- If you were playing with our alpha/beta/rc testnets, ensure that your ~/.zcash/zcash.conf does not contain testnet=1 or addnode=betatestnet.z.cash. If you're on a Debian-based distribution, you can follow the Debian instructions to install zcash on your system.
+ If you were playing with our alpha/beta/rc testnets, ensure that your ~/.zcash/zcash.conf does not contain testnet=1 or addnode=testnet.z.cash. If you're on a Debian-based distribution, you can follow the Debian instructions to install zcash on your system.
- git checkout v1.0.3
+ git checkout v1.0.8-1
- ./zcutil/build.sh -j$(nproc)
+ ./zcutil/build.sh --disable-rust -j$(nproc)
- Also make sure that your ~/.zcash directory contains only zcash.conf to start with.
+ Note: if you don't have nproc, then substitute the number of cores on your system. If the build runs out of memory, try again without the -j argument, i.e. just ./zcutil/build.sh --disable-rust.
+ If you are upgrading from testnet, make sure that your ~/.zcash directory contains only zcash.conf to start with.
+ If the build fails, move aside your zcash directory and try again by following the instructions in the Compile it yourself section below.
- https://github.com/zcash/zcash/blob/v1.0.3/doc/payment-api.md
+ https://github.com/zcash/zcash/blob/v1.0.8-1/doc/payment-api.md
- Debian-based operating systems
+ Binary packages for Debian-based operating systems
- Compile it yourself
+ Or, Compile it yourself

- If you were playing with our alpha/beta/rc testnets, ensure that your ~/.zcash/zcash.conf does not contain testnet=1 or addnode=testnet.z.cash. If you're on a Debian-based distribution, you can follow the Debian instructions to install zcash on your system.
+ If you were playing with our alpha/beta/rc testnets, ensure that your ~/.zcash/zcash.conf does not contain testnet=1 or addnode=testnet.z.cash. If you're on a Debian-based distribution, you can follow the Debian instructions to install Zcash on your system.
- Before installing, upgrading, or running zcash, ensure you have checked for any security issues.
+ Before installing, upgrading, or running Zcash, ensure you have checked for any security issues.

┄┄┄┄┄┄┄┄┄┄

Using the listing above, pull out all lines that hold the word "ensure".

* _RESPONSE FOR THIS EXERCISE_:
- If you were playing with our alpha/beta/rc testnets, ensure that your ~/.zcash/zcash.conf does not contain testnet=1 or addnode=betatestnet.z.cash. If you're on a Debian-based distribution, you can follow the Debian instructions to install zcash on your system.
+ If you were playing with our alpha/beta/rc testnets, ensure that your ~/.zcash/zcash.conf does not contain testnet=1 or addnode=testnet.z.cash. If you're on a Debian-based distribution, you can follow the Debian instructions to install zcash on your system.
- If you were playing with our alpha/beta/rc testnets, ensure that your ~/.zcash/zcash.conf does not contain testnet=1 or addnode=testnet.z.cash. If you're on a Debian-based distribution, you can follow the Debian instructions to install zcash on your system.
+ If you were playing with our alpha/beta/rc testnets, ensure that your ~/.zcash/zcash.conf does not contain testnet=1 or addnode=testnet.z.cash. If you're on a Debian-based distribution, you can follow the Debian instructions to install Zcash on your system.
- Before installing, upgrading, or running zcash, ensure you have checked for any security issues.
+ Before installing, upgrading, or running Zcash, ensure you have checked for any security issues.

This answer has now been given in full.